It became the seat of Sanjak of Elbasan, a centre of Ottoman urban civilisation over the next 445 years. Although Halil Inalcik explains that the Sanjak of Elbasan was established as soon as the fortress of Elbasan was constructed in 1466, based on Tursun Beg's records there is a possibility that Elbasan initially was part of the Sanjak of Ohrid. In 1467 many Christians from Skopje, Ohrid, Serres and Kastoria were forcibly deported to Elbasan.

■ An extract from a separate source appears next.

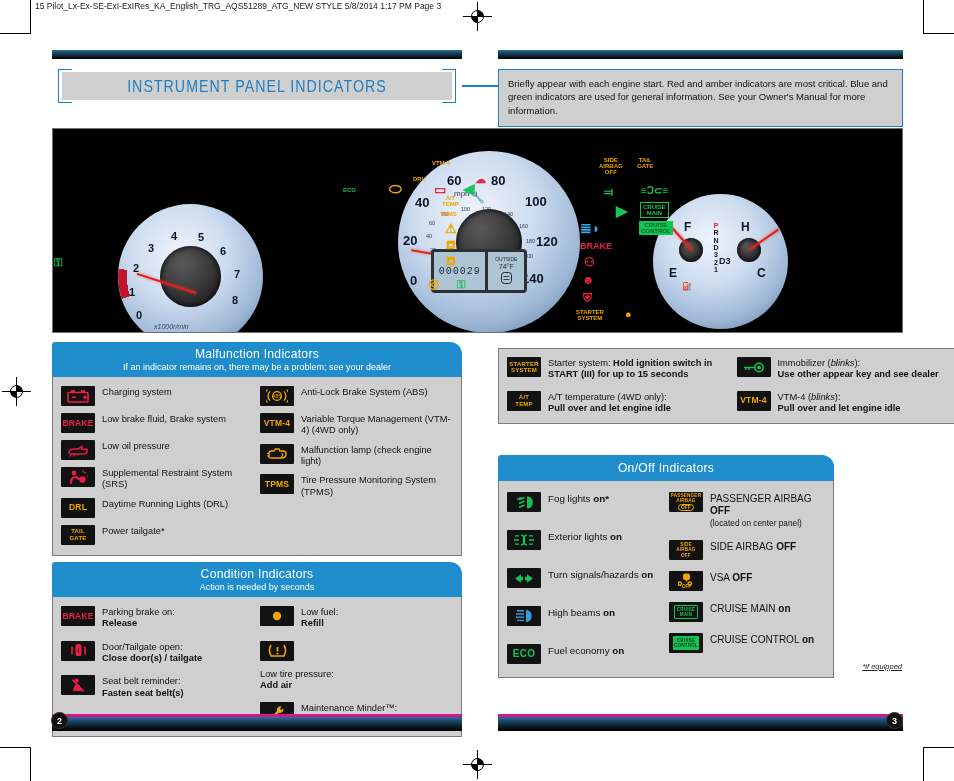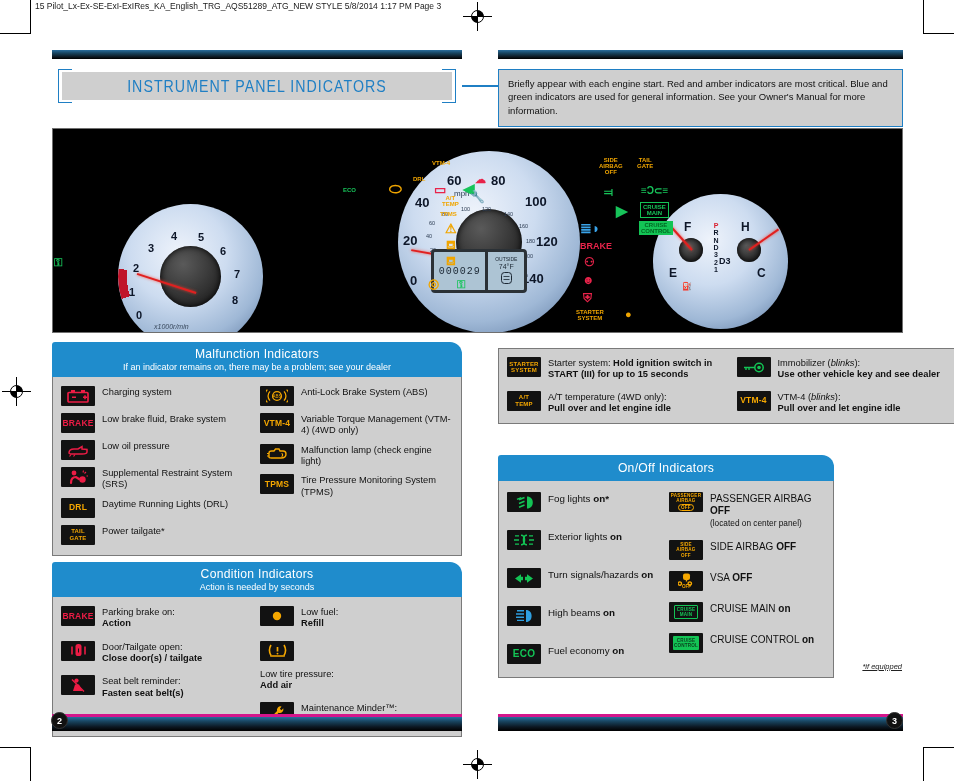"Use other vehicle key and" b { text: vehicle -> appear }
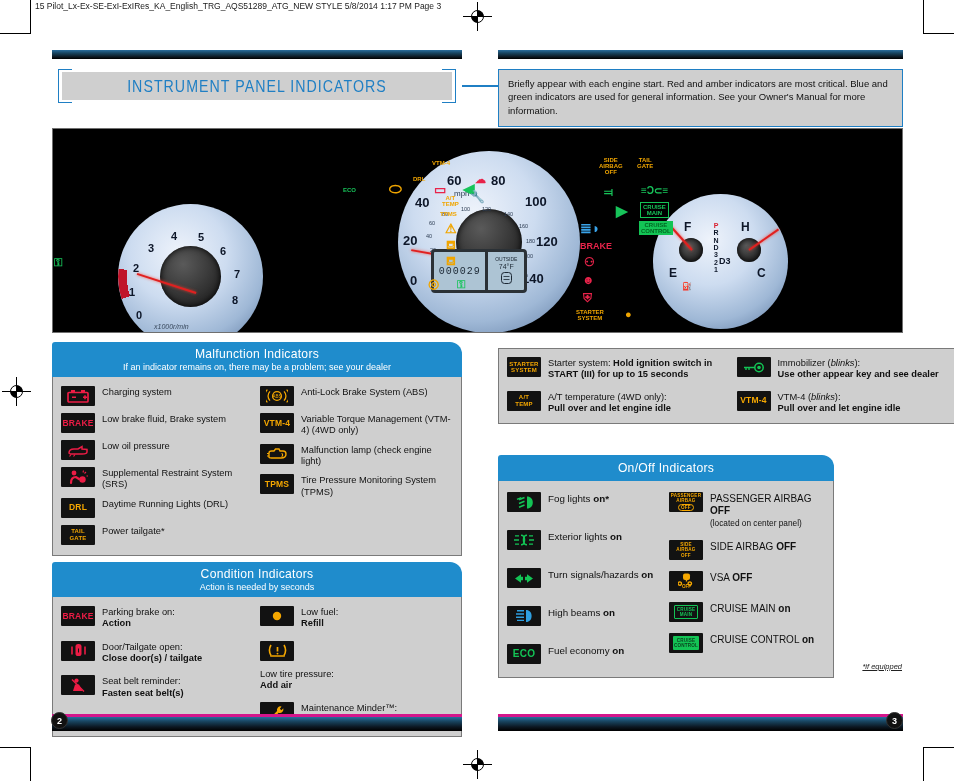"Action" b { text: Action -> Release }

In the late 17th century, the Ottoman traveler Evliya Çelebi passed through Elbasan and noted that "all the inhabitants speak Albanian" having knowledge of Turkish with Muslim clergy being literate in Persian, while merchants also used the Greek and "Frankish" languages.

By the end of the 17th century, it had 2,000 inhabitants. The fortress was dismantled by Reshit Pasha in 1832.In 1864, the Sanjak of Elbasan became a part of Monastir Vilayet. In the late nineteenth century, Elbasan was inhabited by 3,000 Muslim families and 280 Orthodox Christian families, of which 100 were old Orthodox Albanian families living in the old Christian neighbourhood within the fortress and 180 Aromanian families residing in the St. Nicholas neighbourhood on the edge of town. At the beginning of the 20th century, it was estimated that 15,000 people lived in Elbasan.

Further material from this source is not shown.